# New toy...



## Richard White (richardsrelics) (Sep 23, 2018)

So, after 34+ years of wanting, I finally made the deal on the following:

1978 Bridgeport Mill

Drove 348 miles round trip to pick up, zero issues with transport, other than only one butt pucker moment and that was when a semi with trailer decided he was going into my lane.  I was not in his blind spot either.. WOW  I apparently had the load secured well as it never moved.

Machine came with DRO and scales, but thinking the readout is toast, one power feed control box attached to a lead screw but it did not come off this mill, a rusty but able to move Bridgeport vise, and from a quick scan a near complete set of R8 collets, and one Jacobs chuck and finally a Bijur One shot oiler.

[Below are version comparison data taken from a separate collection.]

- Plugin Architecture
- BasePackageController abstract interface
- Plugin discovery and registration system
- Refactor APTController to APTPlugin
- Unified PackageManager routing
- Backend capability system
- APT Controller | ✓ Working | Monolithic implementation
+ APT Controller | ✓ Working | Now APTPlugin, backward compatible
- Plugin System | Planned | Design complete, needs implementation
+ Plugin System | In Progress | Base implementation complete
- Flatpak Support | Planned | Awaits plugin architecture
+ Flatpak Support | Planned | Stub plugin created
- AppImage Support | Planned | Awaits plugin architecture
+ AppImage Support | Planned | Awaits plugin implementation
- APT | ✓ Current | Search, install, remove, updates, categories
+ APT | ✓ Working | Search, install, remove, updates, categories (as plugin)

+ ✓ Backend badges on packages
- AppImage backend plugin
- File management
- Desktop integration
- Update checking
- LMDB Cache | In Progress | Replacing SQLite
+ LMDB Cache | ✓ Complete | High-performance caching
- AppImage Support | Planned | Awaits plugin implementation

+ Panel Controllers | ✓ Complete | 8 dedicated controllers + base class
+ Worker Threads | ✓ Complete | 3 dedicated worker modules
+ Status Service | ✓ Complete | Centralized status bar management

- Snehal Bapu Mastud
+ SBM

Now the fun part, 10 minutes and it was off the trailer and in the garage, now to move it into the shop.  Unfortunately there is a 1957 Chevy truck in front of the door for my shop and the truck has no brakes, nor can it be started, so time to get creative.  As far as I have surmised, all the parts of the mill function but I have not had it under power...yet...

It is a greasy filthy mess, but with a bit of work the original grey is under there so I wont bother to paint it.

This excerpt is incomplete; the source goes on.